(Work item):
Please copy, exactly as they appear below, the lines from the one containing "хлеб | Белки_итог: 2,82 -> 2,28" through the one containing "Среднее | Показатель: 304,50 -> 25,25".

[[ Data for this exercise, beginning ]]

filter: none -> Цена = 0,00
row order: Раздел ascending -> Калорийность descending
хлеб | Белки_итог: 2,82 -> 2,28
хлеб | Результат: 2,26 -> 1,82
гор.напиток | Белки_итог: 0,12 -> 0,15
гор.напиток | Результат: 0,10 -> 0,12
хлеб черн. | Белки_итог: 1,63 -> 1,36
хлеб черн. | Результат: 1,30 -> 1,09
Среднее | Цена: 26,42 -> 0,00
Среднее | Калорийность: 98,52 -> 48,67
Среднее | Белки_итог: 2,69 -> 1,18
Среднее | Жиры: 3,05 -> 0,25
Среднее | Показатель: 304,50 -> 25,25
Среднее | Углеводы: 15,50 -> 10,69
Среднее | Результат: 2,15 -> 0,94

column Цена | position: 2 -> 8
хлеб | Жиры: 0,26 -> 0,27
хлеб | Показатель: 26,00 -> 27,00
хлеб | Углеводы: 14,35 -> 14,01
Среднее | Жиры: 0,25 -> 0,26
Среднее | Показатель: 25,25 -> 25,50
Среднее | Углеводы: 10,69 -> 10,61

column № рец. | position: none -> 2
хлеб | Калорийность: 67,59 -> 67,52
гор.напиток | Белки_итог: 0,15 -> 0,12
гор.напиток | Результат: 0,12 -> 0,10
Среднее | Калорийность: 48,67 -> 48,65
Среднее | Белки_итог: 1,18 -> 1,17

[[ Data for this exercise, end ]]
[[ Data for this exercise, beginning ]]

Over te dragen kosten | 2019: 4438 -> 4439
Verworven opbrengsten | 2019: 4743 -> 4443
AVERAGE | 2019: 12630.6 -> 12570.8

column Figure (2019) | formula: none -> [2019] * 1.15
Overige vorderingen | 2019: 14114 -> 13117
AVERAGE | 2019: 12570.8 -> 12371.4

[[ Data for this exercise, end ]]

(Solution to this task):
хлеб | Белки_итог: 2,82 -> 2,28
хлеб | Результат: 2,26 -> 1,82
гор.напиток | Белки_итог: 0,12 -> 0,15
гор.напиток | Результат: 0,10 -> 0,12
хлеб черн. | Белки_итог: 1,63 -> 1,36
хлеб черн. | Результат: 1,30 -> 1,09
Среднее | Цена: 26,42 -> 0,00
Среднее | Калорийность: 98,52 -> 48,67
Среднее | Белки_итог: 2,69 -> 1,18
Среднее | Жиры: 3,05 -> 0,25
Среднее | Показатель: 304,50 -> 25,25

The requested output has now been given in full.